**Edit difference data**:
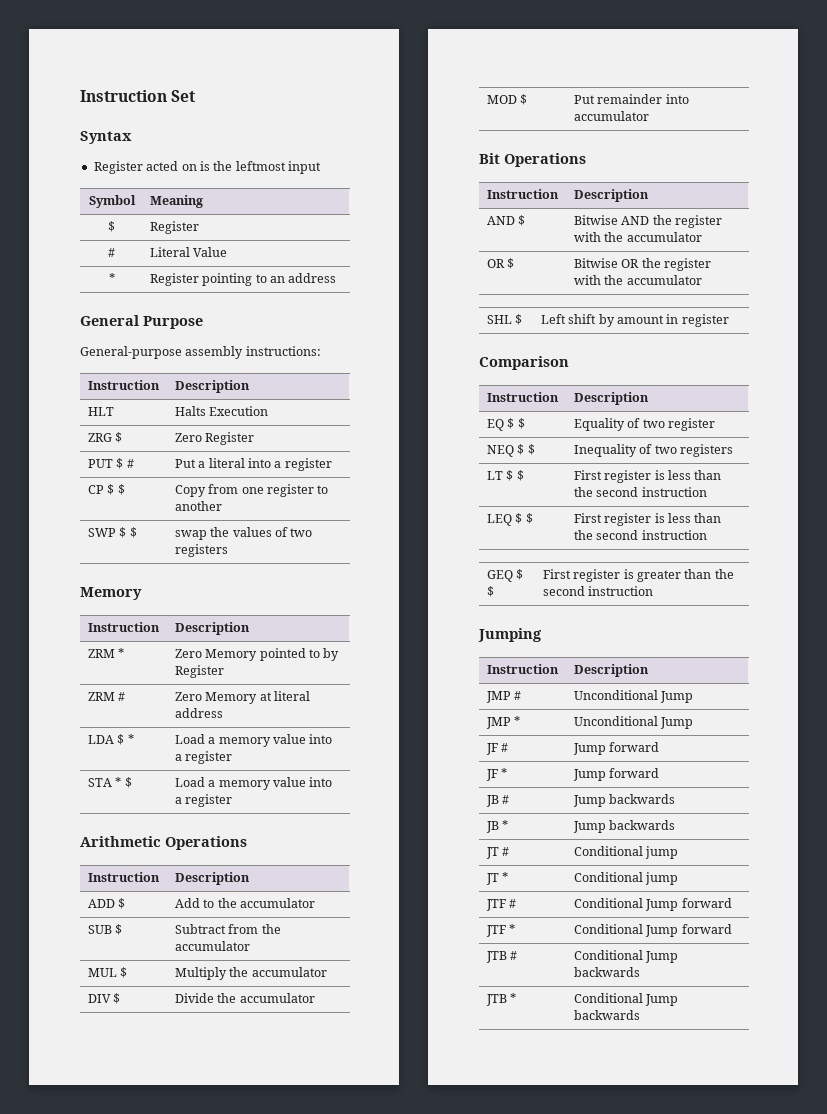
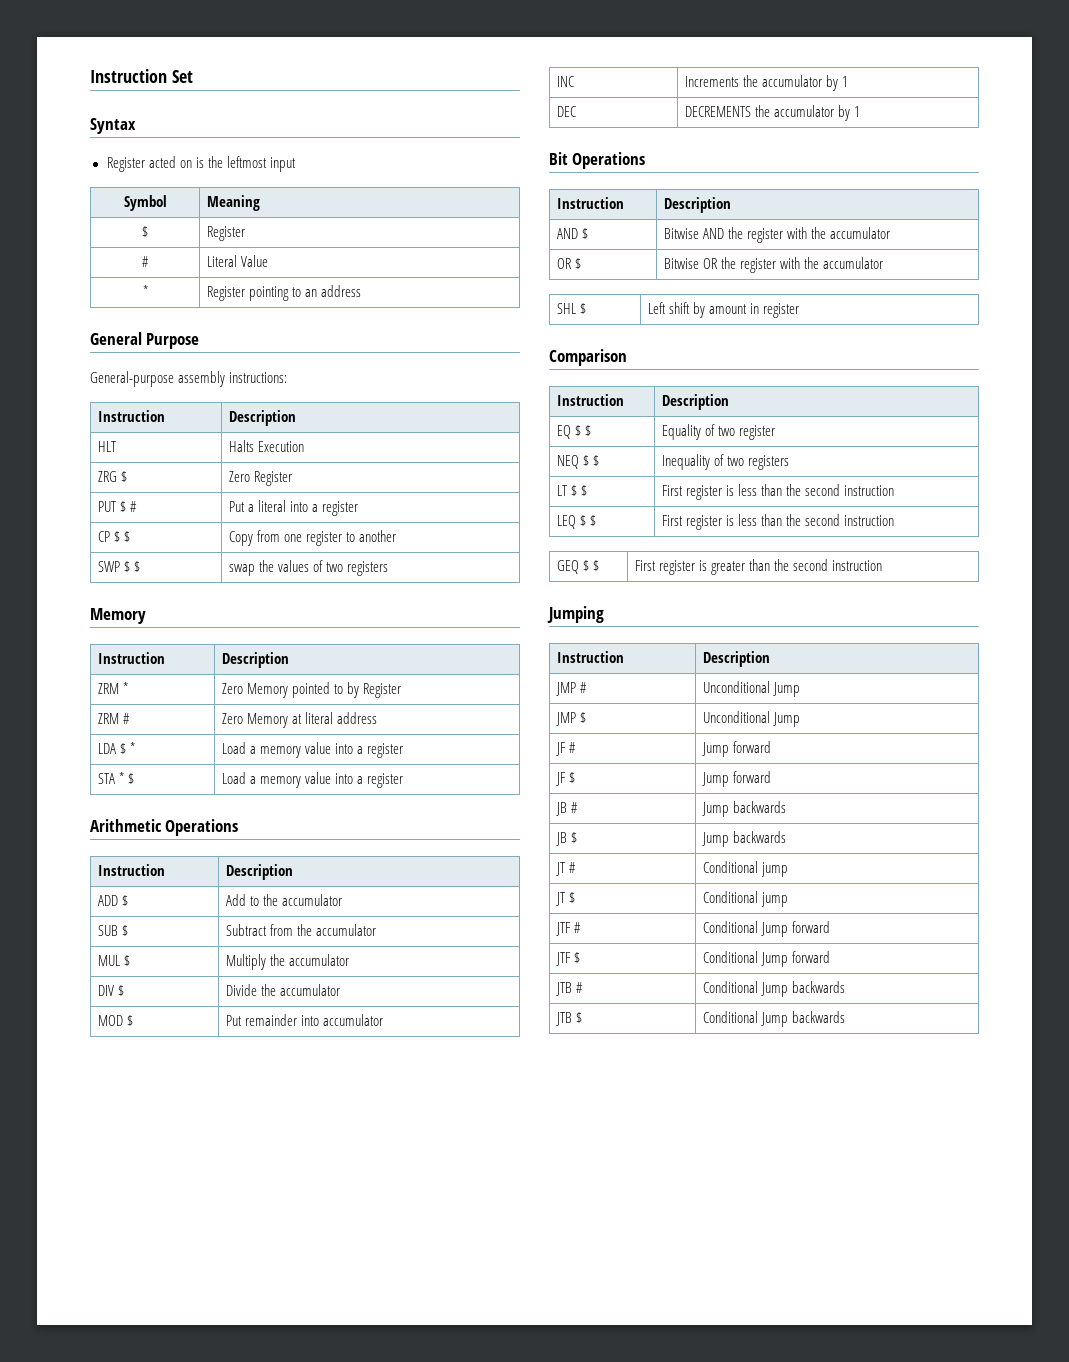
(649, 116) none -> [557,76,575,87] [685,75,849,91] [557,106,577,117] [685,105,861,121] // INC | Increments the accumulator by 1 // DEC | DECREMENTS the accumulator by 1
[514,716,521,726] * -> [580,712,587,723] $
[501,768,508,778] * -> [569,772,576,783] $
[502,820,509,830] * -> [571,832,578,843] $
[502,872,509,882] * -> [569,892,576,903] $
[509,924,516,934] * -> [574,952,581,963] $
[510,993,517,1003] * -> [576,1012,583,1023] $

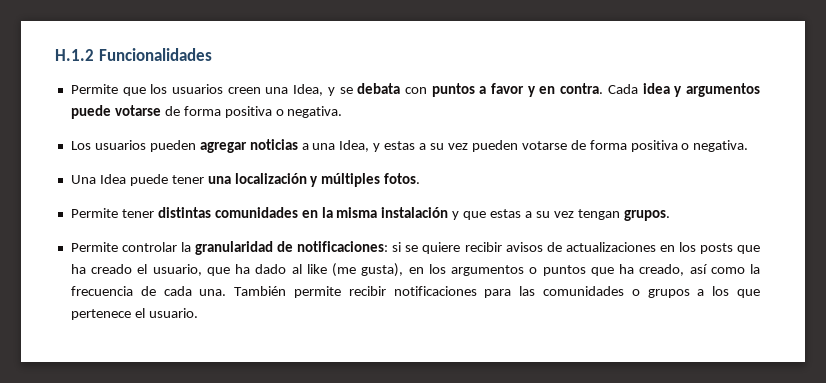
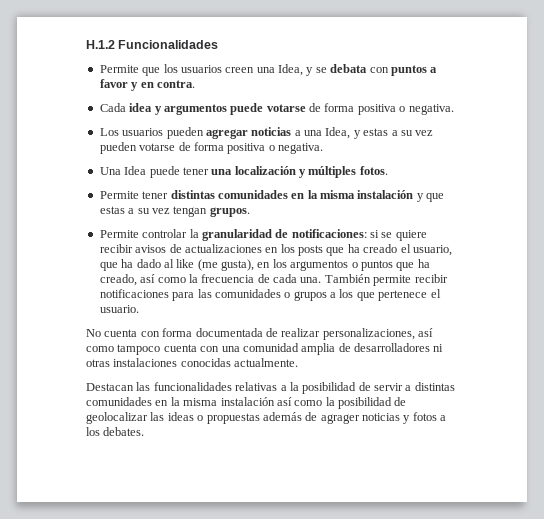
(604, 88) none -> (195, 84) //
(198, 313) none -> [86,328,433,340] [86,343,444,355] [86,358,299,367] [86,382,455,394] [86,397,407,409] [86,412,447,424] [86,427,145,436] // No cuenta con forma documentada de realizar personalizaciones, así como tampoco cuenta con una comunidad amplia de desarrolladores ni otras instalaciones conocidas actualmente. // Destacan las funcionalidades relativas a la posibilidad de servir a distintas comunidades en la misma instalación así como la posibilidad de geolocalizar las ideas o propuestas además de agrager noticias y fotos a los debates.

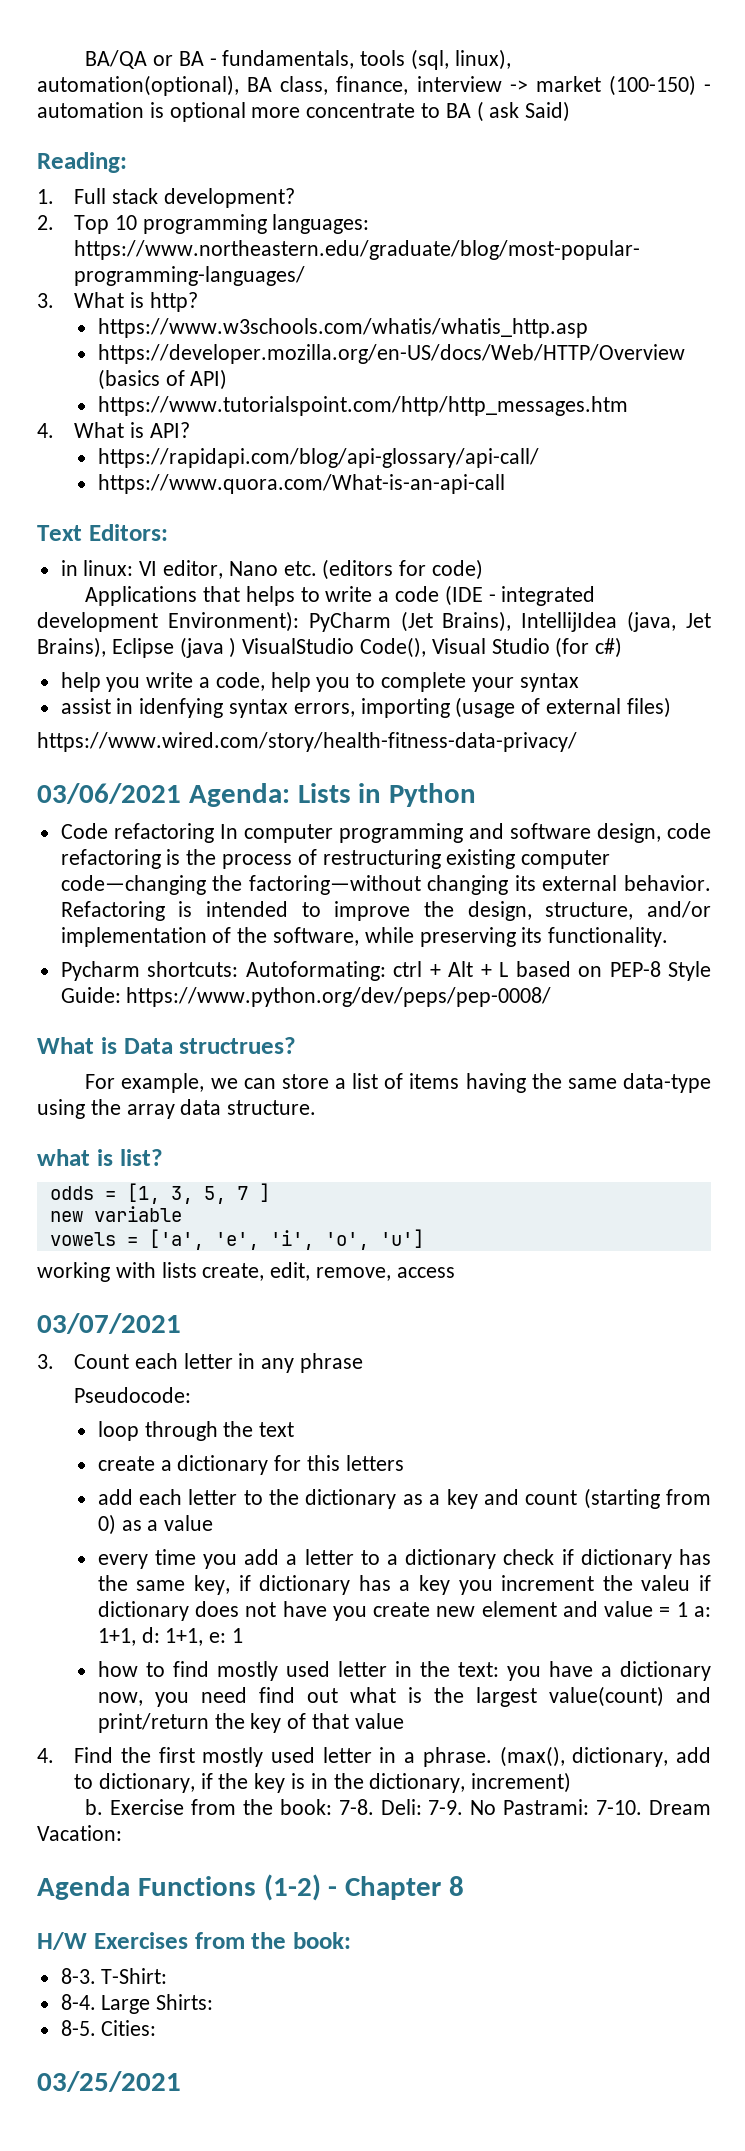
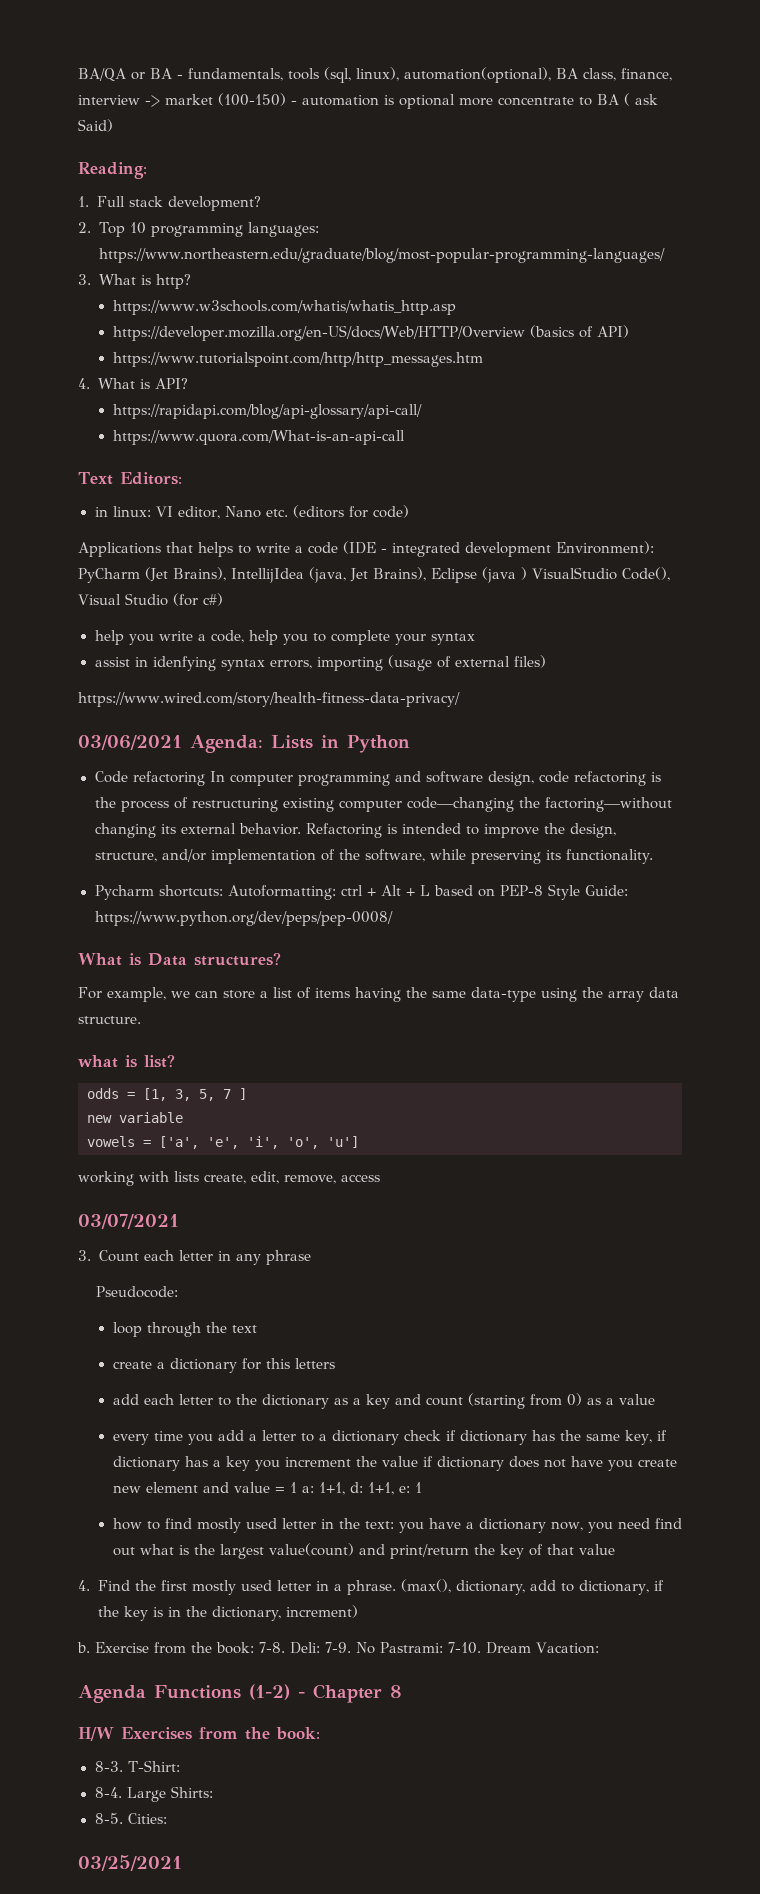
[245,961,386,981] Autoformating: -> [227,885,336,900] Autoformatting:
[179,1037,297,1054] structrues? -> [194,952,281,966] structures?
[641,1575,691,1591] valeu -> [381,1456,418,1467] value

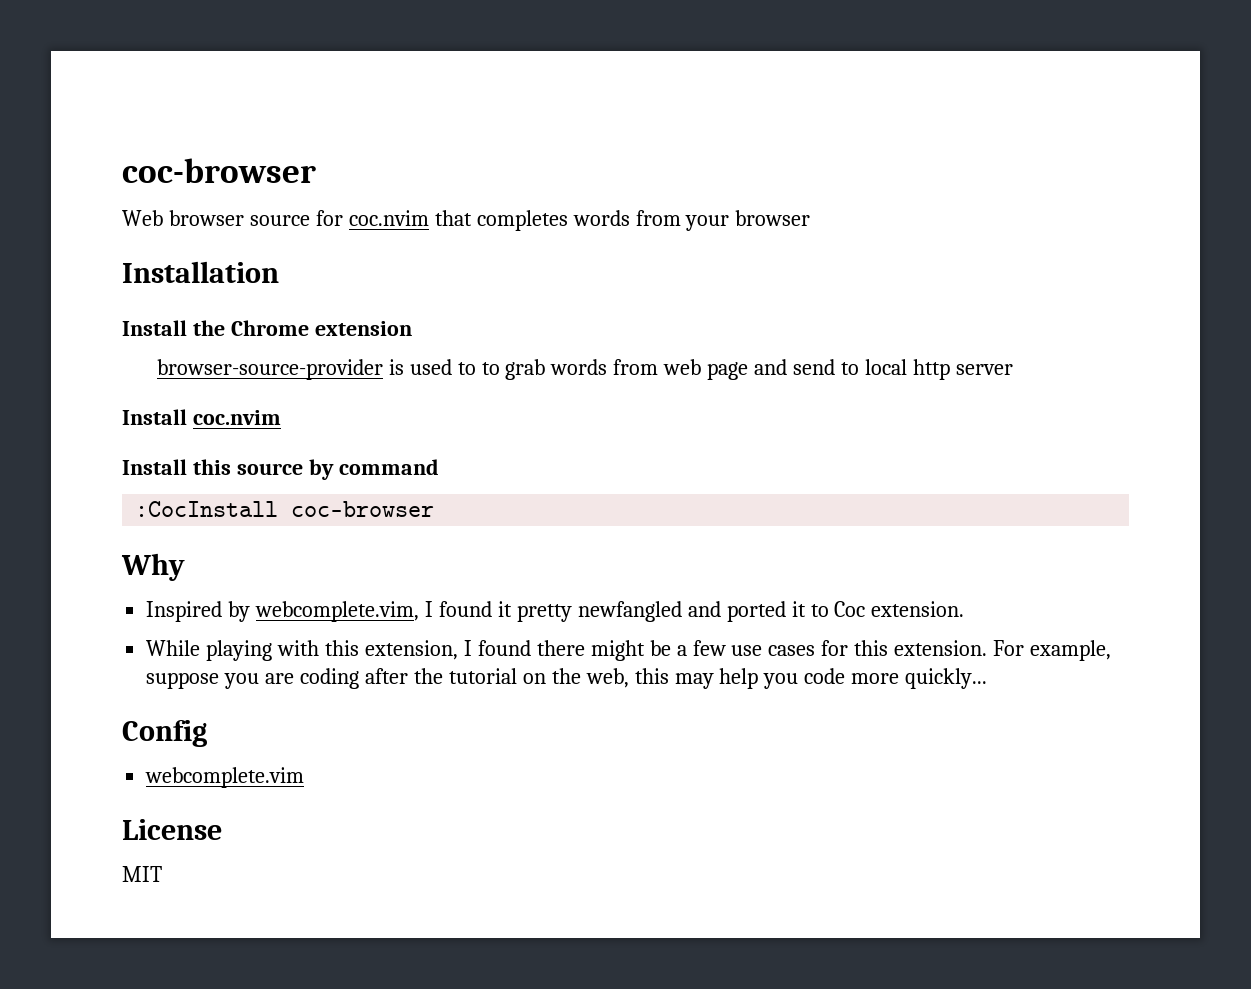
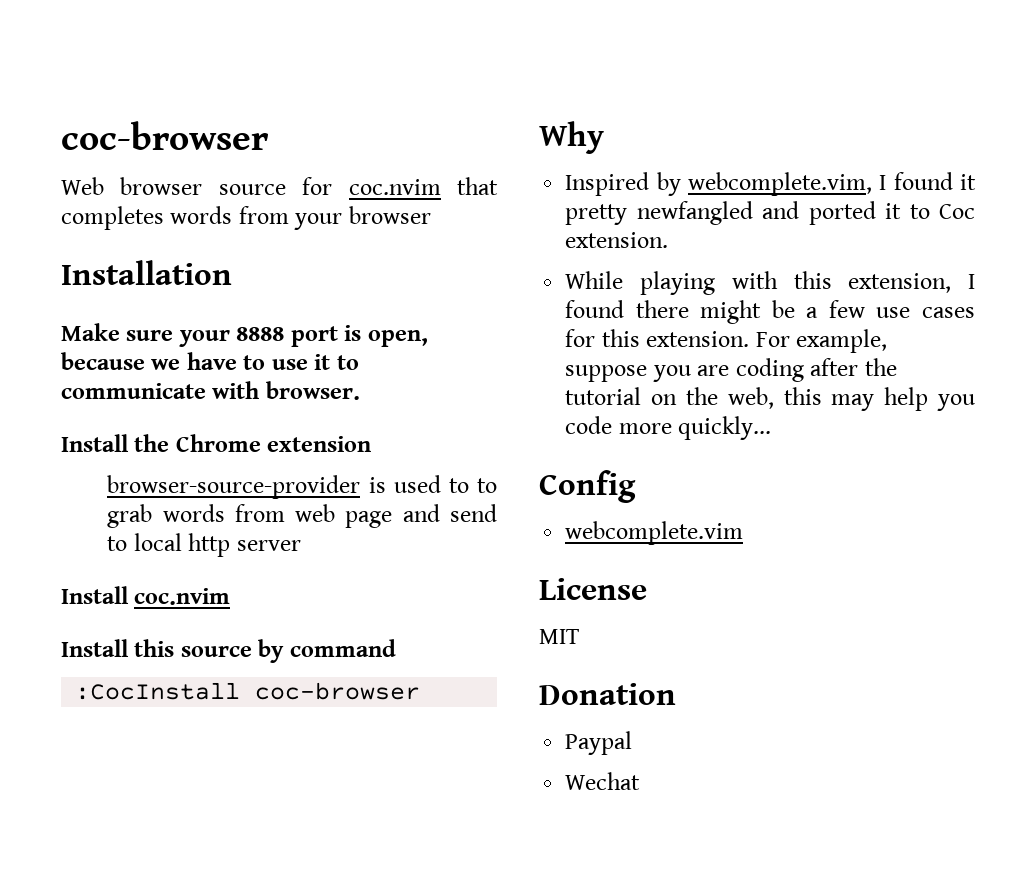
(279, 272) none -> [61,323,428,347] [61,352,359,370] [61,381,360,400] // Make sure your 8888 port is open, because we have to use it to communicate with browser.
(162, 874) none -> [539,683,676,705] [565,731,633,755] [565,772,641,790] // Donation // Paypal // Wechat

**What the exercise asks**:
Give only the lines from the one holding "[245,961,386,981] Autoformating: ->" through the one holding "[641,1575,691,1591] valeu ->", each restated exactly as it appears above.

**Answer below**:
[245,961,386,981] Autoformating: -> [227,885,336,900] Autoformatting:
[179,1037,297,1054] structrues? -> [194,952,281,966] structures?
[641,1575,691,1591] valeu -> [381,1456,418,1467] value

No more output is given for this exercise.